**Task:**
In the material below, pictures must be dropped. Repeat exactly, and only, the lines from the line with "font-size: 18px ->" to the line with "#table-required tr.body-b td:last-child", both ends included.
═══ Supplied data ═══
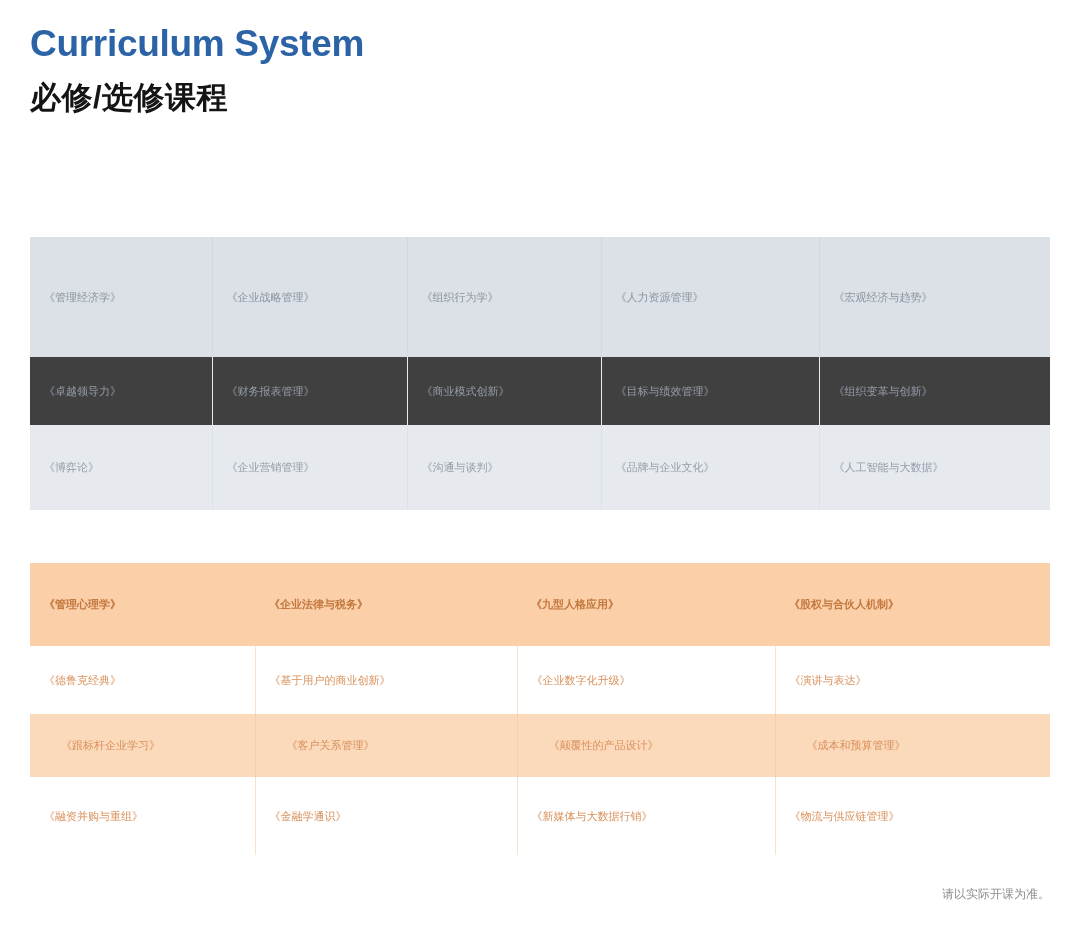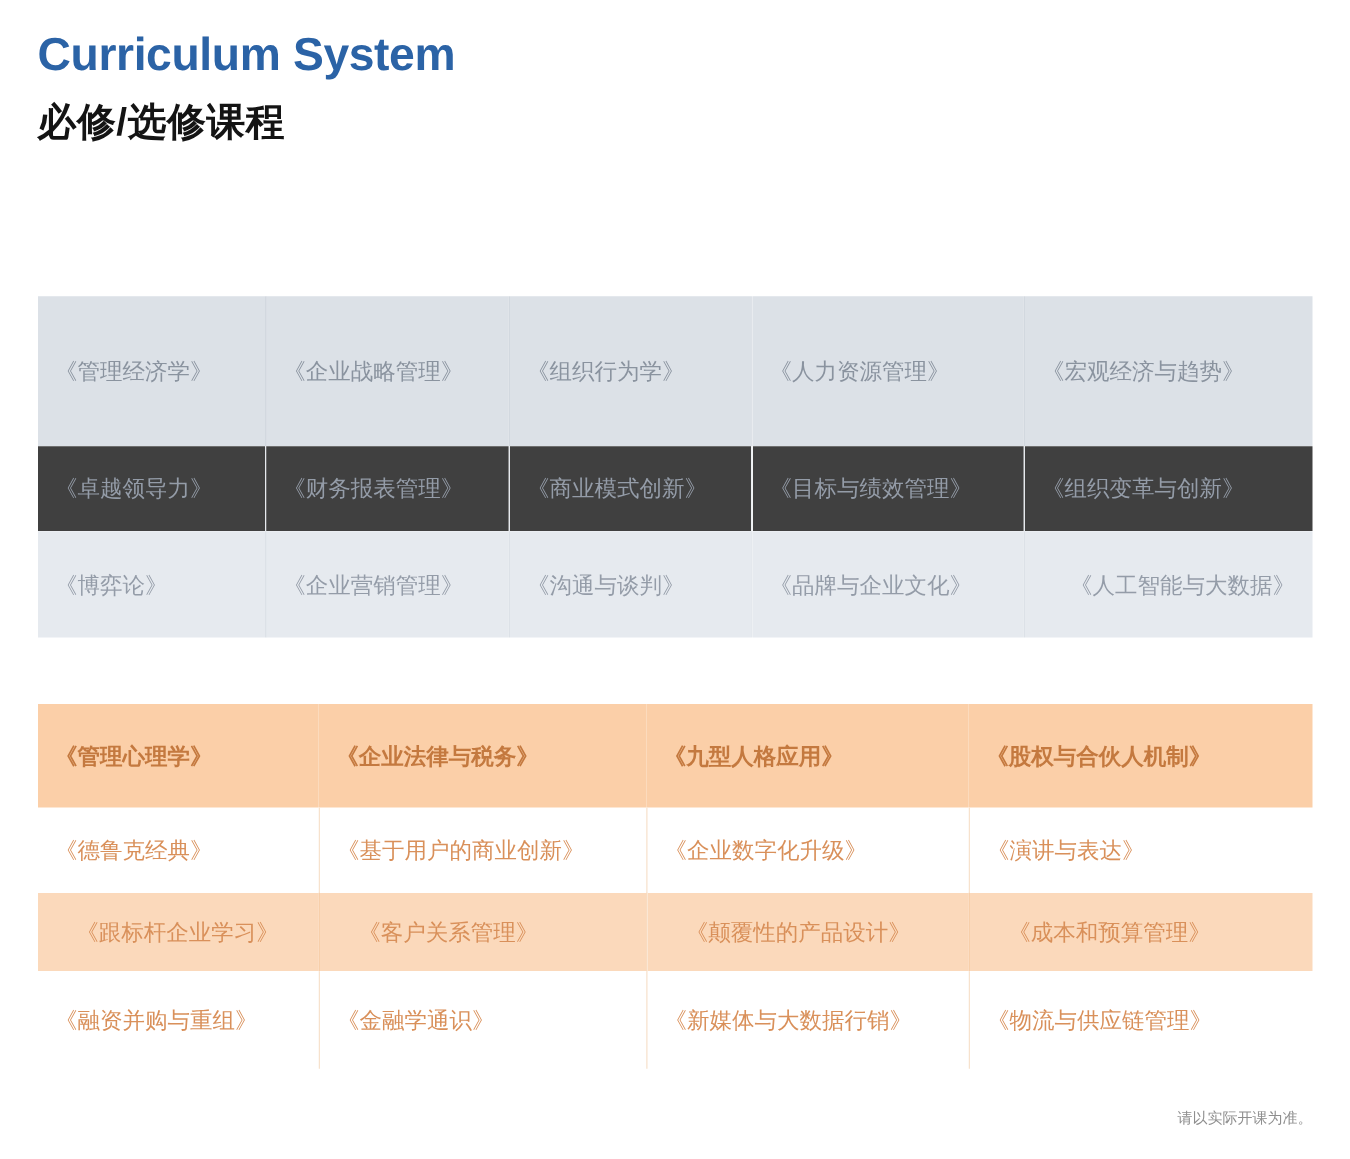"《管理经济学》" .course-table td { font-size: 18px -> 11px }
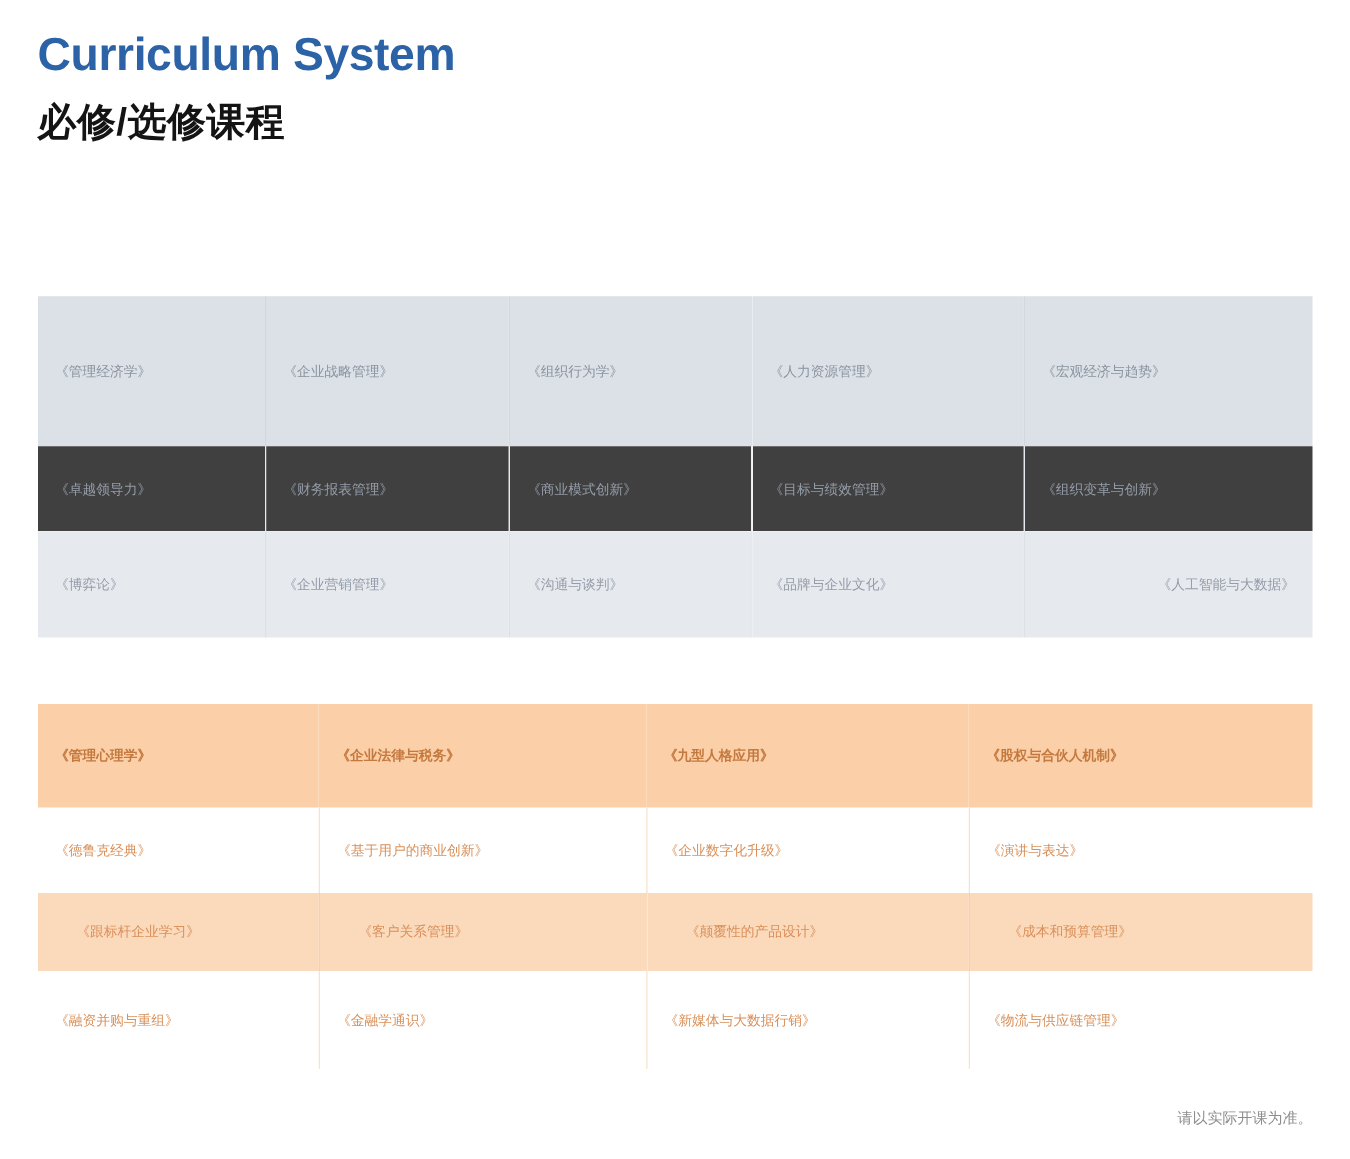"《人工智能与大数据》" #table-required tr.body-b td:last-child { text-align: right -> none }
═══
═══ Supplied data ═══
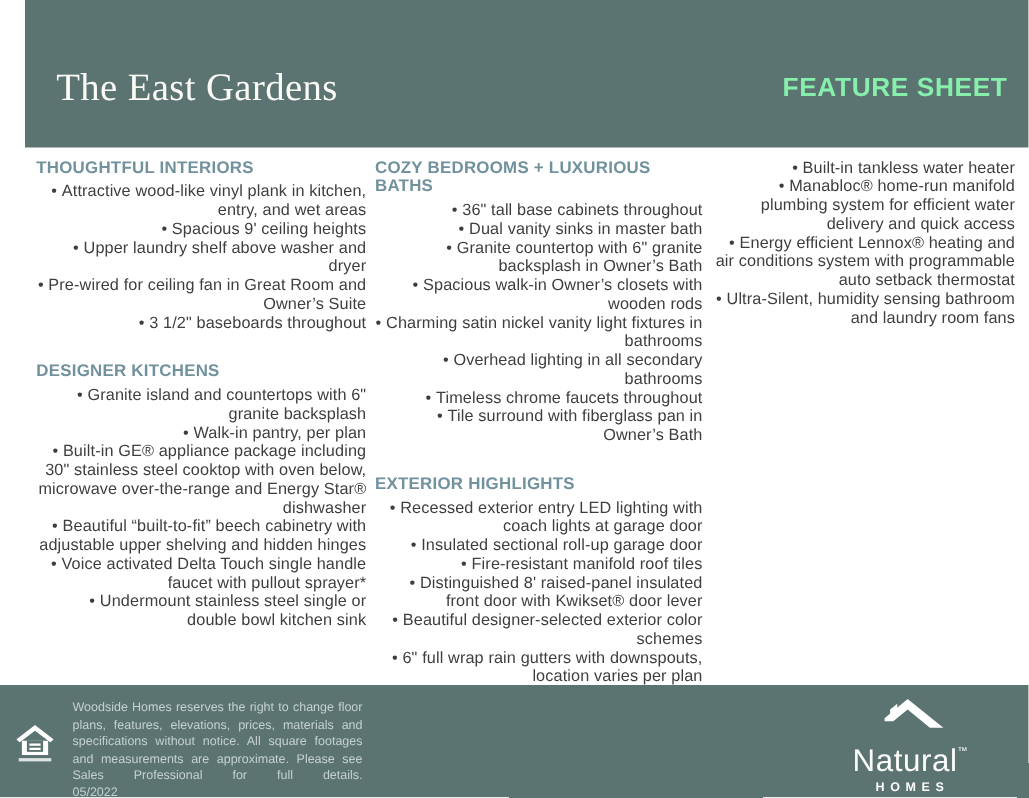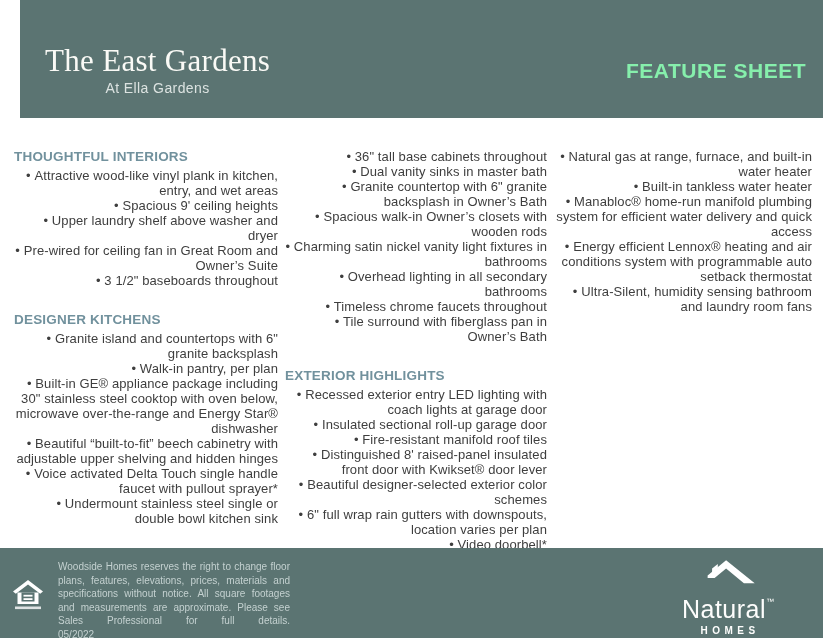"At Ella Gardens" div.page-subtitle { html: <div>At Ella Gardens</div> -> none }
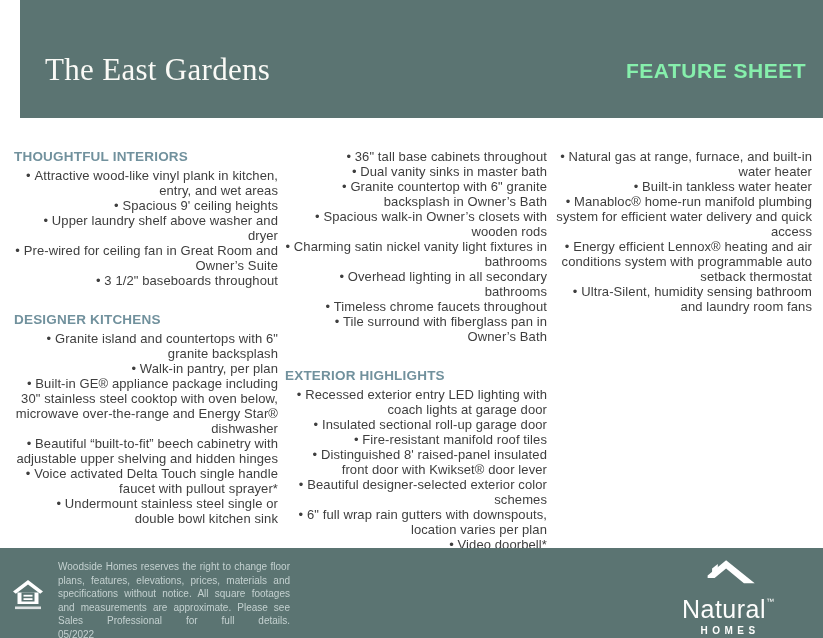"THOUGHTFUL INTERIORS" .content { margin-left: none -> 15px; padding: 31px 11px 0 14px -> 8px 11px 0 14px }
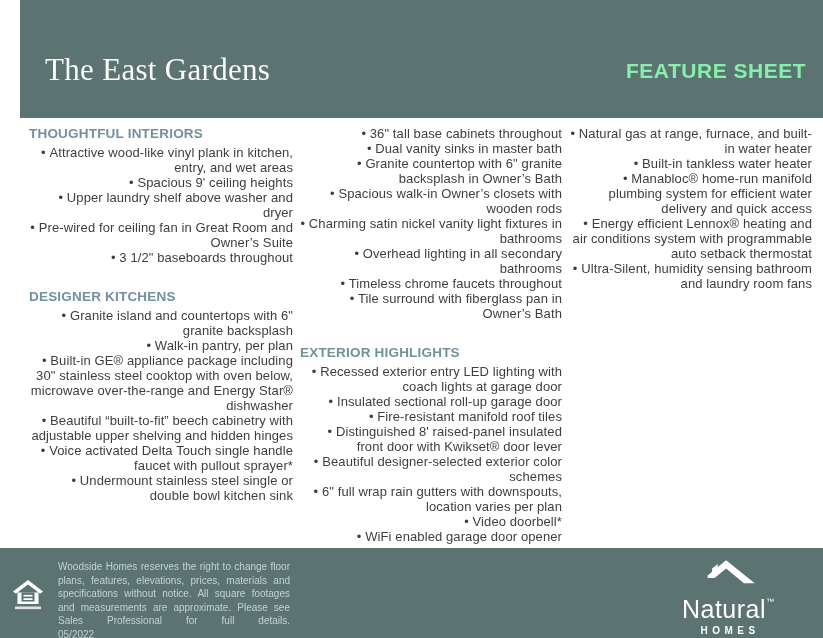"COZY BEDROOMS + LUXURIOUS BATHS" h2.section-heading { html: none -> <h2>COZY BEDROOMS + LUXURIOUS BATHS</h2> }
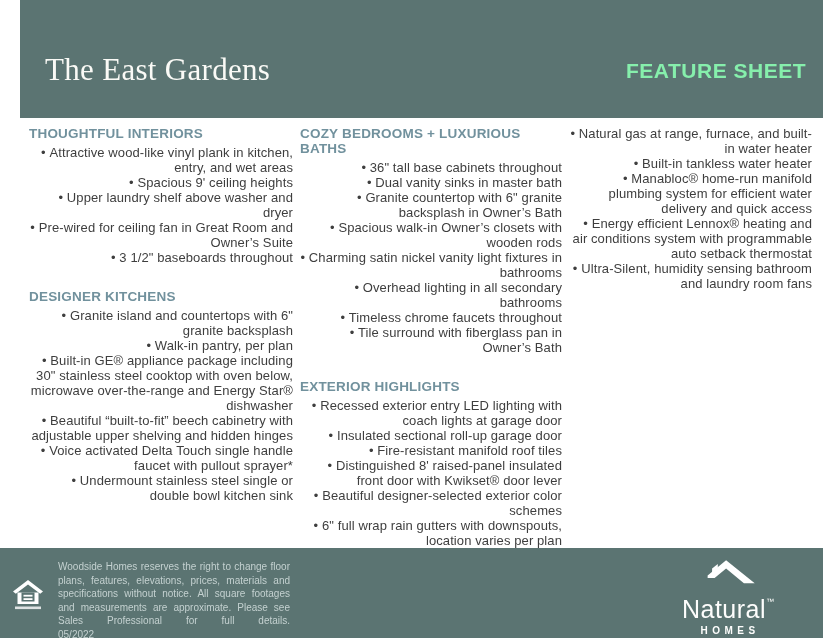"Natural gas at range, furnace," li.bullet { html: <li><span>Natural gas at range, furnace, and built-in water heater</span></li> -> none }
═══
**Final answer:**
"《管理经济学》" .course-table td { font-size: 18px -> 11px }
"《人工智能与大数据》" #table-required tr.body-b td:last-child { text-align: right -> none }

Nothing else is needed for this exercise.